▶ **WHAT YOU ARE ASKED TO DO**
The answer must be a single number, namely how many lines in the entries below contain the string "Junction".

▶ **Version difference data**
● ● ●

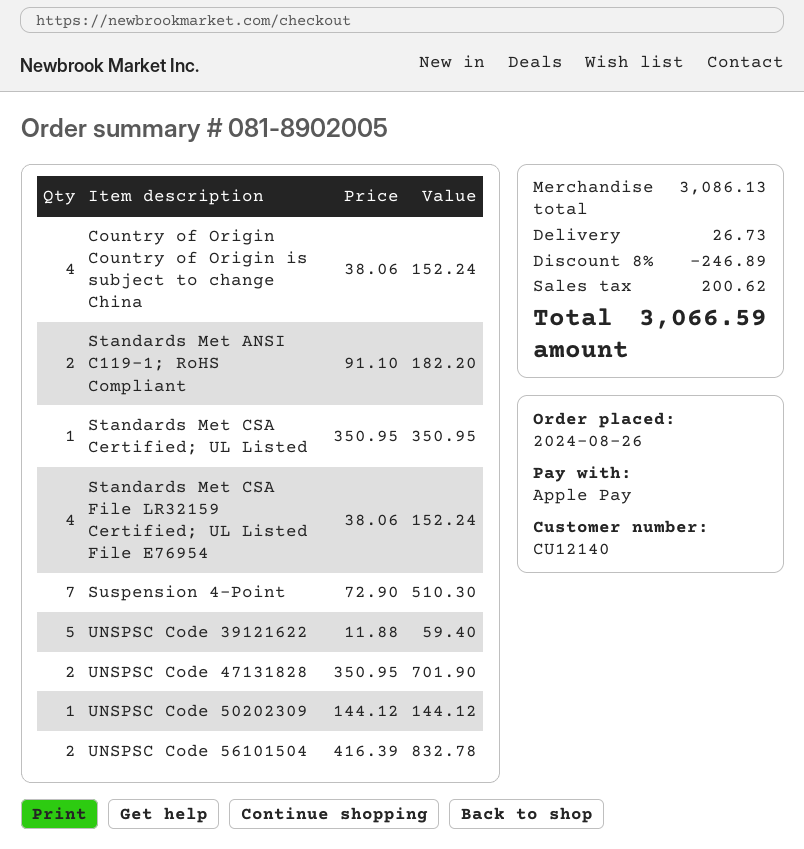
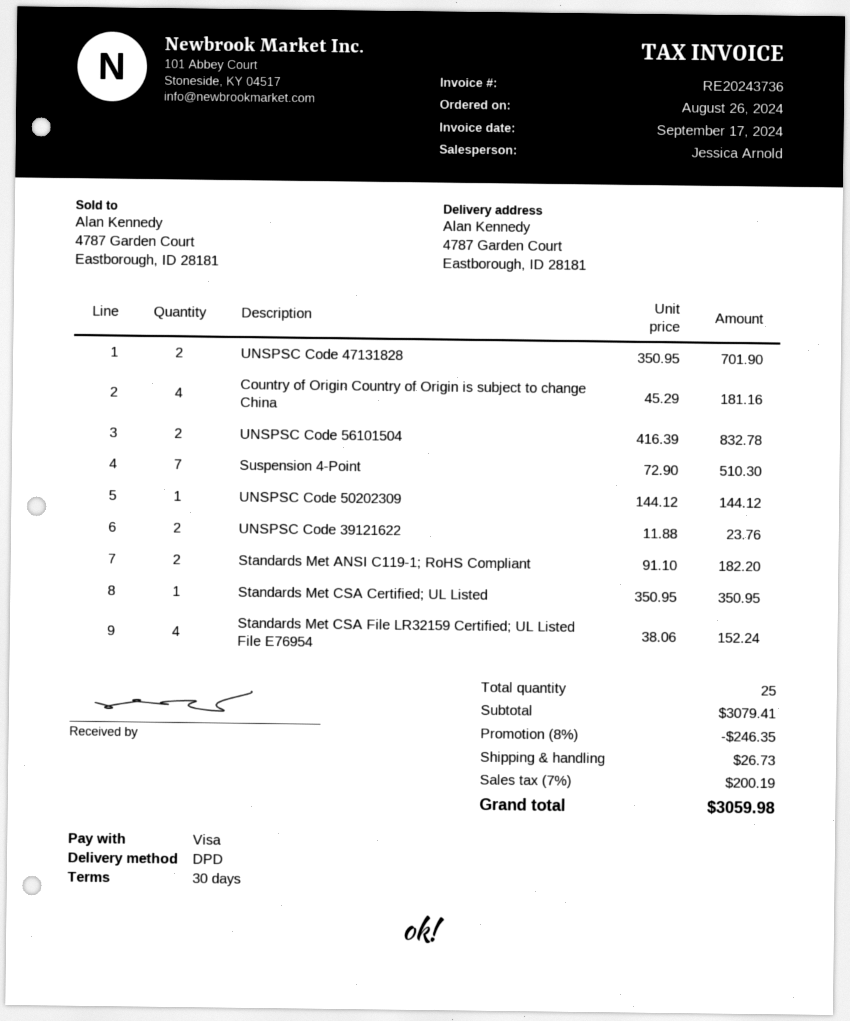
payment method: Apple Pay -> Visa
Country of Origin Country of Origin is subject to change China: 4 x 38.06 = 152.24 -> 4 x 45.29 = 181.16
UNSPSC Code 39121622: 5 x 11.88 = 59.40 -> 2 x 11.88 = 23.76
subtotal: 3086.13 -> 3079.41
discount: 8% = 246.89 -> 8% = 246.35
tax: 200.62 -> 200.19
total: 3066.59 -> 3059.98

● ● ●

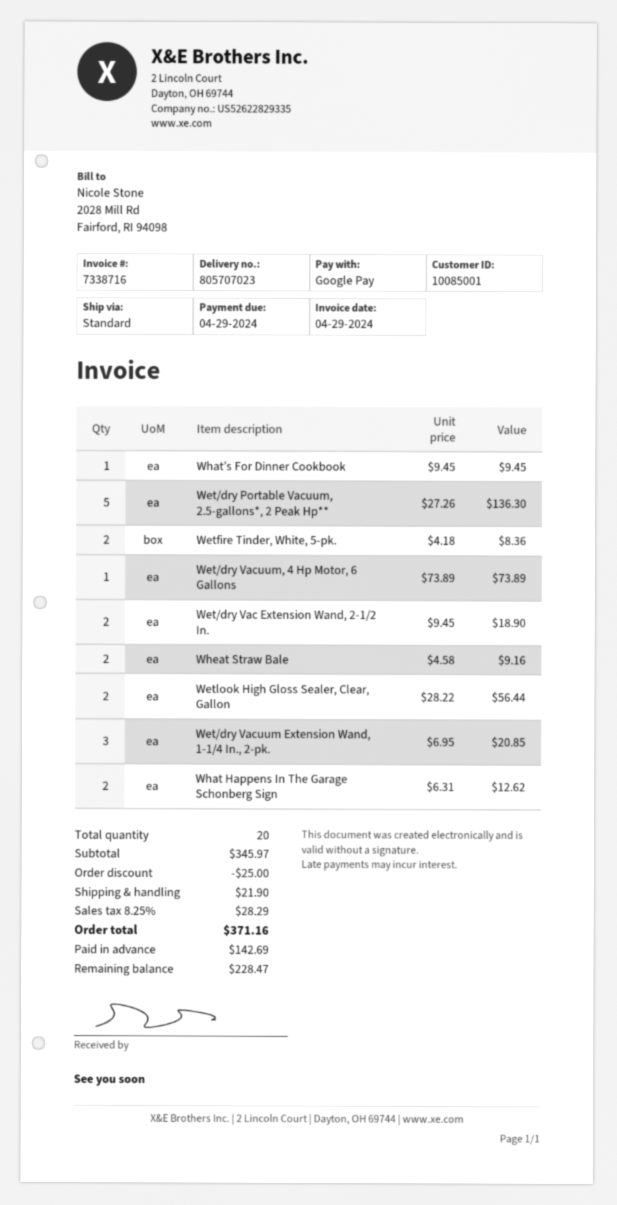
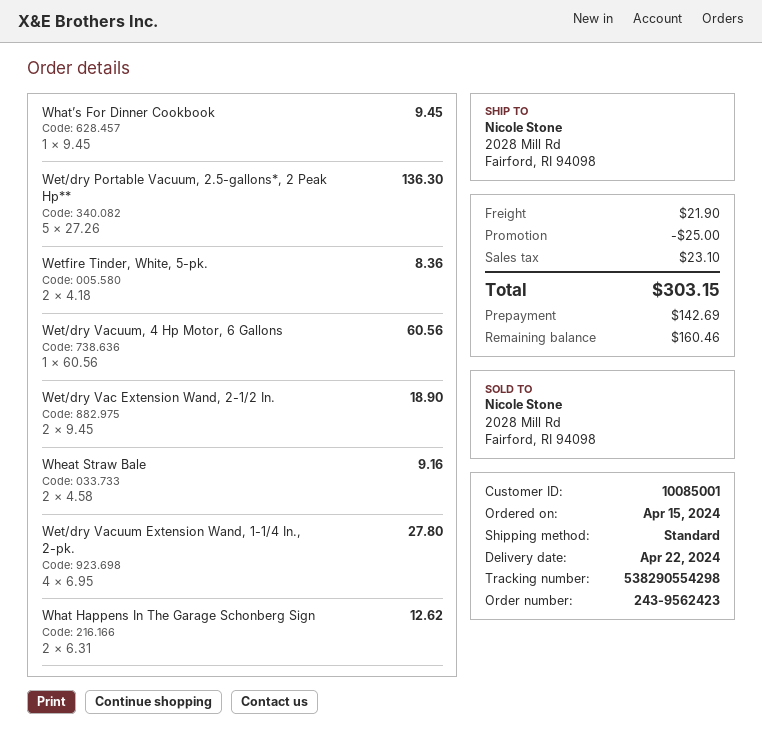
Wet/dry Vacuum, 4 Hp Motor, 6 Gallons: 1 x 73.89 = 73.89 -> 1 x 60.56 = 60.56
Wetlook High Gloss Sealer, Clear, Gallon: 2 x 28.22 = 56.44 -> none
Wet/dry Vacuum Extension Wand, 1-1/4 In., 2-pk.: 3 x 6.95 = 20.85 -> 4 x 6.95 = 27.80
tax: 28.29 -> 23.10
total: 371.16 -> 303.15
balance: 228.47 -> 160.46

● ● ●

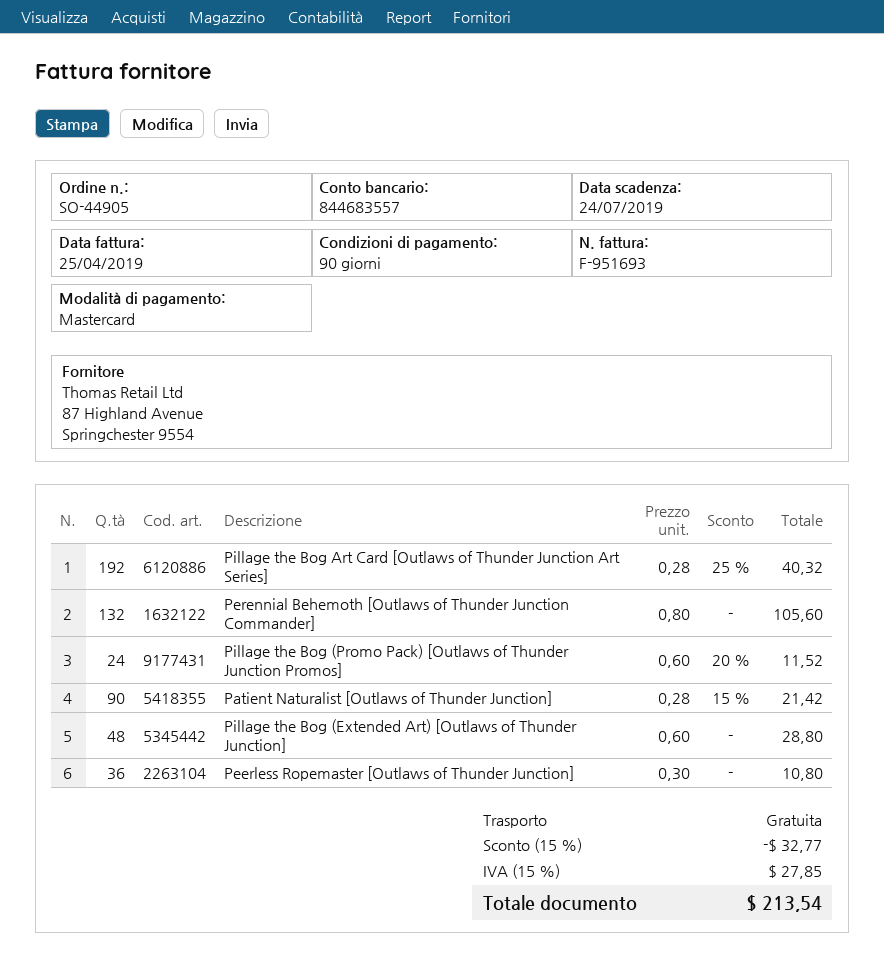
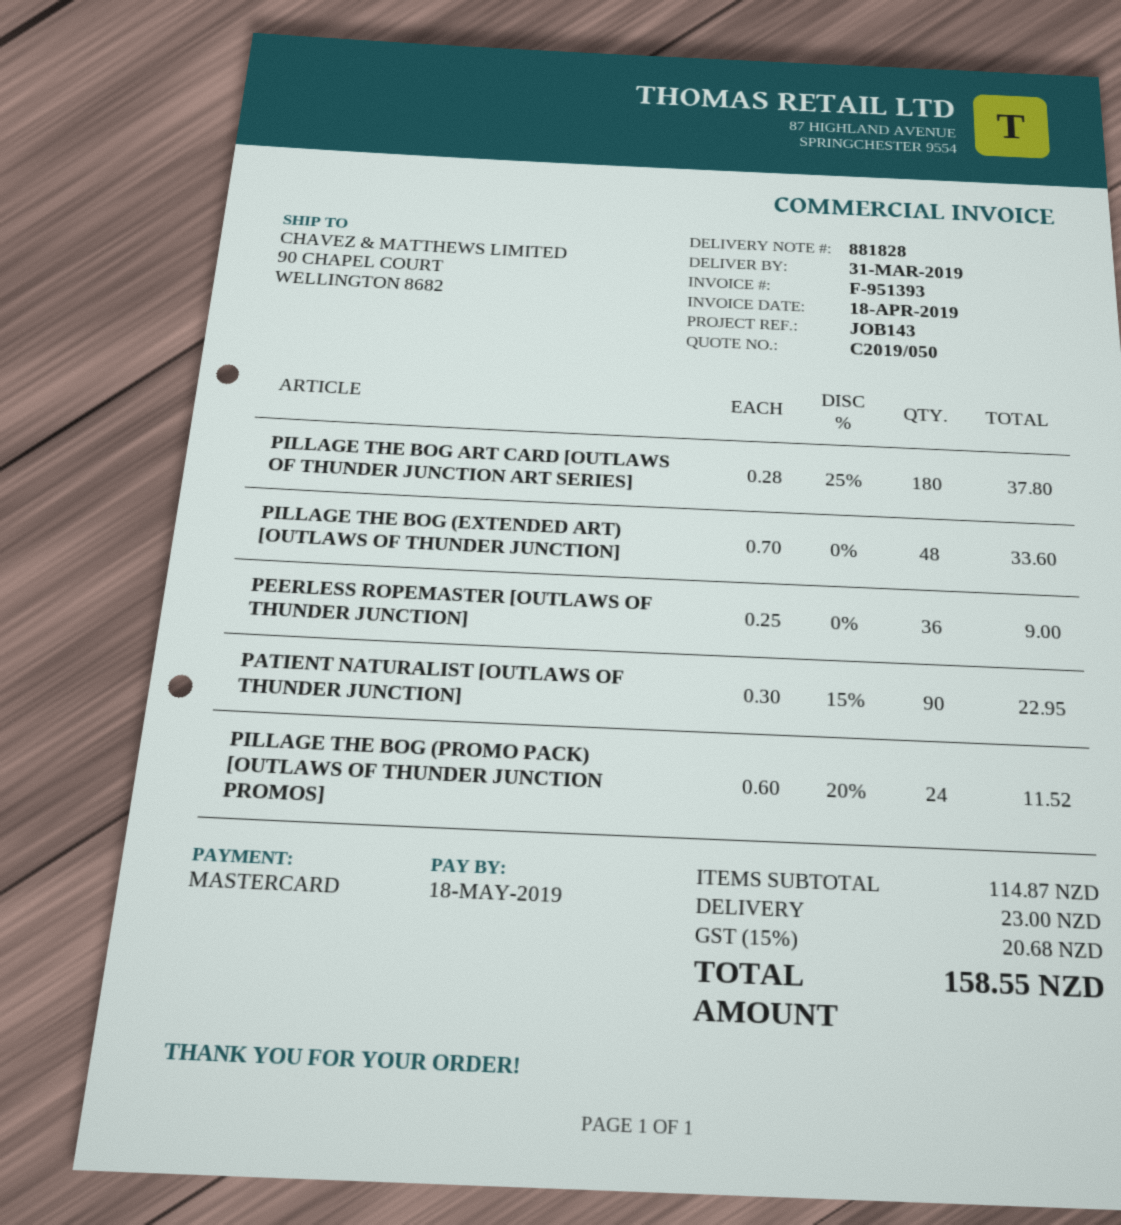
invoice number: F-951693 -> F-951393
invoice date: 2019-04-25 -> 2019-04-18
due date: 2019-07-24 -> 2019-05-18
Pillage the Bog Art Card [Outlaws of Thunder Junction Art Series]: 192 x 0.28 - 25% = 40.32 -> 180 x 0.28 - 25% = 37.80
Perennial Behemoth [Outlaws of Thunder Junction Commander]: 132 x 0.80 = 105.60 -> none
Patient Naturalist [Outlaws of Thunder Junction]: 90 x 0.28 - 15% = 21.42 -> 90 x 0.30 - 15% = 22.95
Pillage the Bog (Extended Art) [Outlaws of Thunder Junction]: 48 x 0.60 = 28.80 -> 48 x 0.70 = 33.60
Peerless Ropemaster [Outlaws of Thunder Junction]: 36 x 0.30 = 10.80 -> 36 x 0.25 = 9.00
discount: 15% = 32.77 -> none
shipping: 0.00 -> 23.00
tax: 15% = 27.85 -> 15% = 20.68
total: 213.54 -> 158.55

● ● ●

▶ **RESPONSE TO THIS TASK**
5